Truth , my inner voice whispered, although it didn’t lessen my anger.

“You might not have killed my father, but you sure didn’t help him either,” I snarled.

“Did my father figure out you were funding Henrika’s research?

And that you couldn’t control her anymore?

Is that why he didn’t kill her? Or did my father refuse because he knew it was a shitty order from a man desperate to cover up his own crimes? ”

General Percy slammed his hand down onto the table. “That is enough !”

Everyone else flinched, but I gave the General a cold look.

He didn’t scare me. Not anymore. In his own way, General Percy was even worse than Henrika.

The weapons maker never pretended to be anything other than what she was, unlike Jethro Percy, who would smile to your face even while he stabbed you in the back.

“It’s too late. I’ve uploaded the information to the Section servers, along with my report. You can’t erase it now, and you can’t get rid of me the same way you got rid of my father.”

General Percy’s fingers twitched as though he wanted to throw himself across the conference table and strangle me.

“You bloody Lockes. You just can’t let anything go, can you?

And you’re always so superior and self-righteous.

Your father killed people for a living, Ms. Locke.

Oh, we might pretty it up and call them cleaners at Section 47, but we all know they’re really assassins, weapons to eliminate whatever target they are aimed at. ”

A muscle twitched in Desmond’s jaw, and Gia’s fingers clenched into fists on the tabletop.

The General straightened up to his full height and peered down his nose at me. “I’ve had enough of your theories. You’re fired, Ms. Locke. Effective immediately.”

“Don’t bother,” I countered. “Because I quit . I don’t want to be part of an organization that would give you a free pass for turning on your own agents, the people you’re supposed to support and protect.

You failed my father. How many other people have you failed over the years?

How many other people have died to keep your secrets? ”

He shook his head, ignoring my accusations. “You’re finished, Ms. Locke.” General Percy waved his hand. “All I have to do is classify this briefing, and no one in this room will be able to breathe a word of your wild, baseless theories.”

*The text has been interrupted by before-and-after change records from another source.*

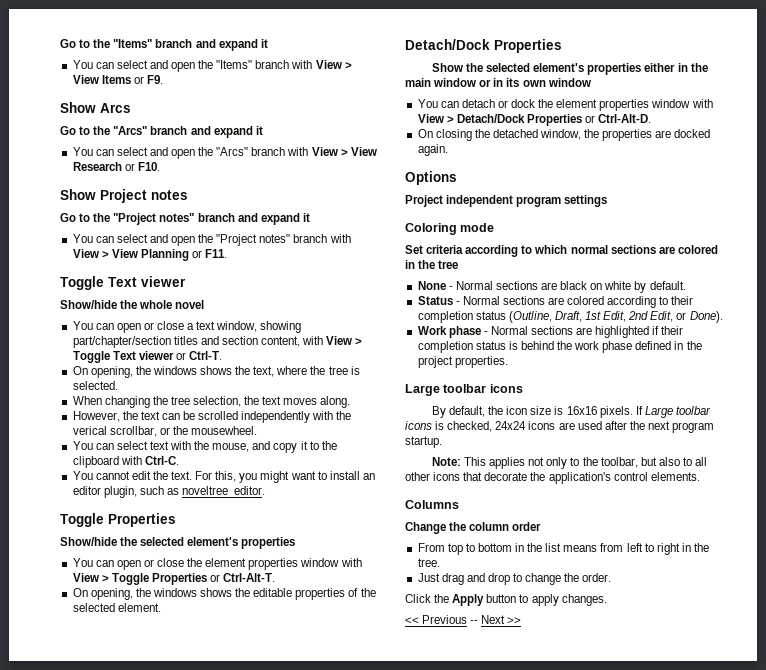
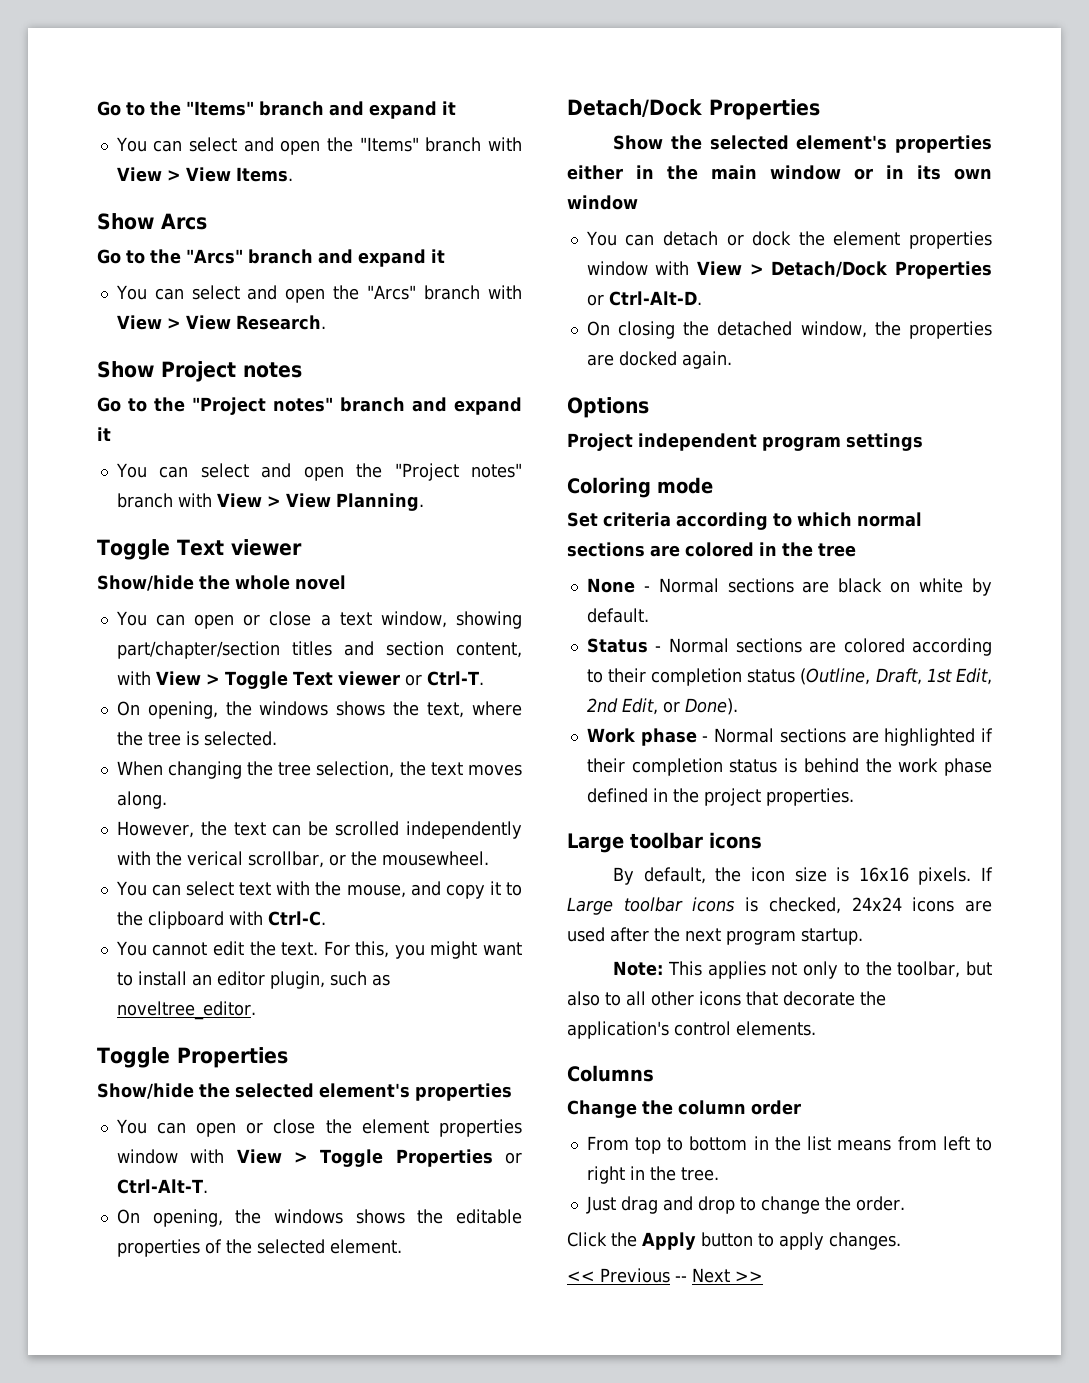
- You can select and open the "Items" branch with View > View Items or F9.
+ You can select and open the "Items" branch with View > View Items.
- You can select and open the "Arcs" branch with View > View Research or F10.
+ You can select and open the "Arcs" branch with View > View Research.
- You can select and open the "Project notes" branch with View > View Planning or F11.
+ You can select and open the "Project notes" branch with View > View Planning.

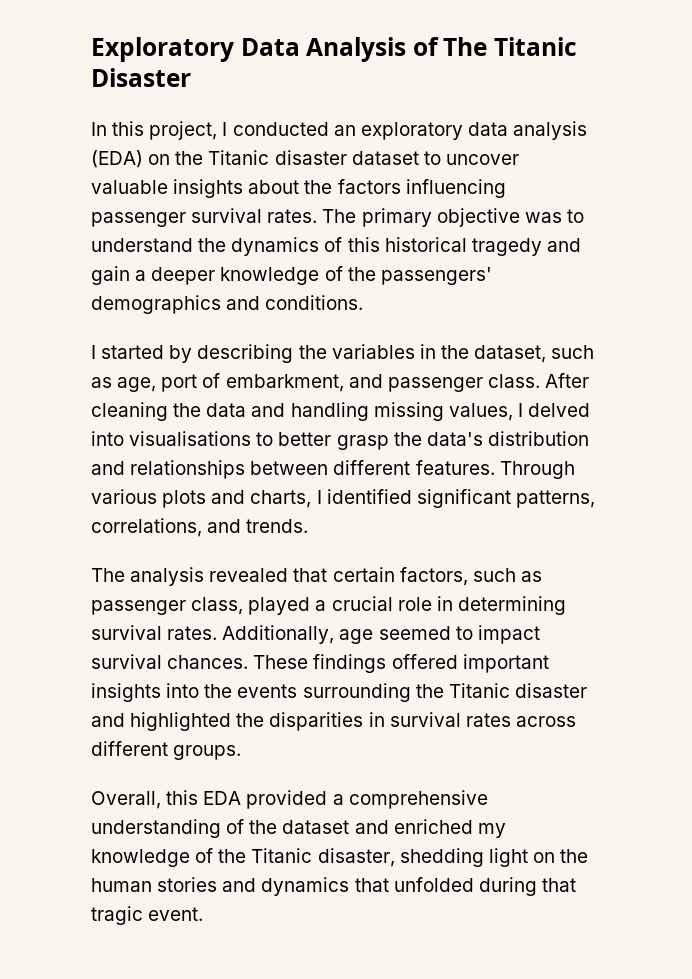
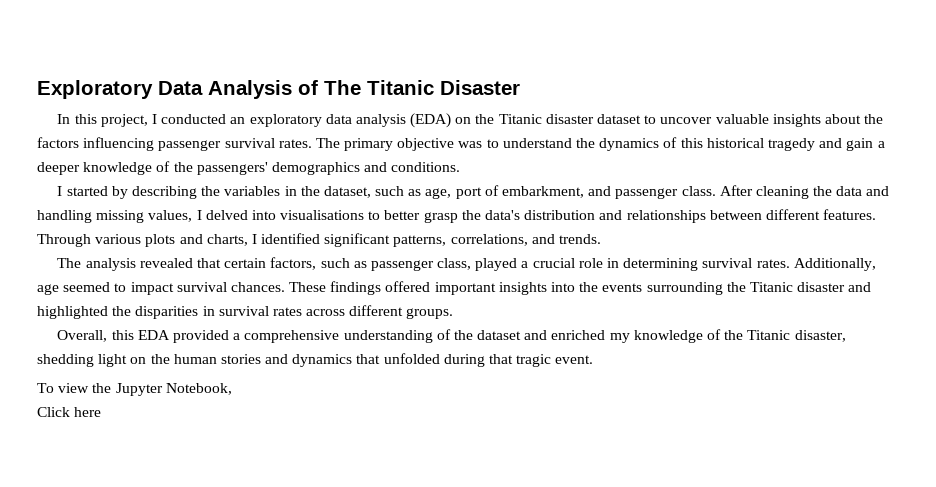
+ To view the Jupyter Notebook,
+ Click here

Another heavy silence dropped over the room. Then Evelyn slowly pushed her chair back from the table and stood up.

“Charlotte might not be able to do anything about you, Jethro,” Evelyn said in a soft, dangerous voice. “But I certainly can.”

The General blinked, but his surprise and confusion quickly morphed into disgust and annoyance. “So you’re the mysterious Maestro. I should have known. You’ve always been a friend to the Lockes.”

“I’ve always been a friend to loyal agents who serve Section 47 for the right reasons,” she snapped back at him. “And I’ve known for a long time you were not one of those people.”

He glared at her. “We’ll see about that. The board of directors will back me on everything I did, then and now.”

Evelyn shrugged. “Maybe they will, and maybe they won’t. I have friends on the board of directors too, so I guess we’ll find out.”

General Percy looked from Evelyn to me and back again.

Then his gaze flicked over everyone else in the conference room.

Diego and Joan still looked stunned, but fury flashed in Gia’s dark eyes.

The General had gotten her fellow cleaners, her friends, killed, and she was just as pissed about it as I was about my father’s death.

General Percy marched over to the door and threw it open. Then he jerked his head at Desmond. “Let’s go, son. These people can’t hurt me, no matter what they think.”

Desmond slowly pushed his chair back from the table, stood up, and buttoned his suit jacket, a move I’d seen him do a hundred times. He dropped his hands to his sides and looked at me. Only a few feet separated us, but it might as well have been an ocean.

“Son?” General Percy said, a note of doubt creeping into his voice.

“You’re right,” Desmond replied. “We’re done here.”

He stared at me a moment longer, his face icy and unreadable. Then he spun around on his heel and left the conference room.